> **WHAT TO DO**
Beginning with the line below that contains "color: #86efac ->" and ending with the line that contains "width: 90px ->", copy every line exactly. Copy nothing else.

> **SUPPLIED RECORDS**
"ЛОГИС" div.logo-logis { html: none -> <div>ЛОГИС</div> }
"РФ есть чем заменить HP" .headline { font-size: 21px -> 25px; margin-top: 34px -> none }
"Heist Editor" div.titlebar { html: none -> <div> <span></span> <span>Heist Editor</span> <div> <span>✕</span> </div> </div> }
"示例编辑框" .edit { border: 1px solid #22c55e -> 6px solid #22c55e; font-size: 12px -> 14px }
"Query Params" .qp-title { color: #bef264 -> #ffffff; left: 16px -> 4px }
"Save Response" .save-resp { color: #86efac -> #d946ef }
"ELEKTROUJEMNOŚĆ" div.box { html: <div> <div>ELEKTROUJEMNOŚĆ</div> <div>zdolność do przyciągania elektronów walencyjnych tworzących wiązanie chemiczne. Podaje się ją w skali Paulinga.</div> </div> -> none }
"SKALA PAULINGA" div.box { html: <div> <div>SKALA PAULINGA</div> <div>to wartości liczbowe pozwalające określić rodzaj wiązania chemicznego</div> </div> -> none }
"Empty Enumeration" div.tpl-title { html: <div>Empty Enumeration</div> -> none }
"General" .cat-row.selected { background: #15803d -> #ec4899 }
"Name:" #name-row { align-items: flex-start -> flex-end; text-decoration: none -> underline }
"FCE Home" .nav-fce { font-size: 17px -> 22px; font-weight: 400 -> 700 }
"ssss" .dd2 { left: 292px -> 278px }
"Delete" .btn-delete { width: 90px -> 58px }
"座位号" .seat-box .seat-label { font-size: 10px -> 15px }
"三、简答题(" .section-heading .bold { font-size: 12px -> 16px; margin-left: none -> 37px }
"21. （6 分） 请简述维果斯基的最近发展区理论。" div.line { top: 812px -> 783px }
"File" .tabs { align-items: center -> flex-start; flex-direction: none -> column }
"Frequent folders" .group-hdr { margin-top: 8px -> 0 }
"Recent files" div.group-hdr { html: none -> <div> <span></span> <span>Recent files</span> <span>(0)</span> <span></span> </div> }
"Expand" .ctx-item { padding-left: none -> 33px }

> **ANSWER AREA**
"Save Response" .save-resp { color: #86efac -> #d946ef }
"ELEKTROUJEMNOŚĆ" div.box { html: <div> <div>ELEKTROUJEMNOŚĆ</div> <div>zdolność do przyciągania elektronów walencyjnych tworzących wiązanie chemiczne. Podaje się ją w skali Paulinga.</div> </div> -> none }
"SKALA PAULINGA" div.box { html: <div> <div>SKALA PAULINGA</div> <div>to wartości liczbowe pozwalające określić rodzaj wiązania chemicznego</div> </div> -> none }
"Empty Enumeration" div.tpl-title { html: <div>Empty Enumeration</div> -> none }
"General" .cat-row.selected { background: #15803d -> #ec4899 }
"Name:" #name-row { align-items: flex-start -> flex-end; text-decoration: none -> underline }
"FCE Home" .nav-fce { font-size: 17px -> 22px; font-weight: 400 -> 700 }
"ssss" .dd2 { left: 292px -> 278px }
"Delete" .btn-delete { width: 90px -> 58px }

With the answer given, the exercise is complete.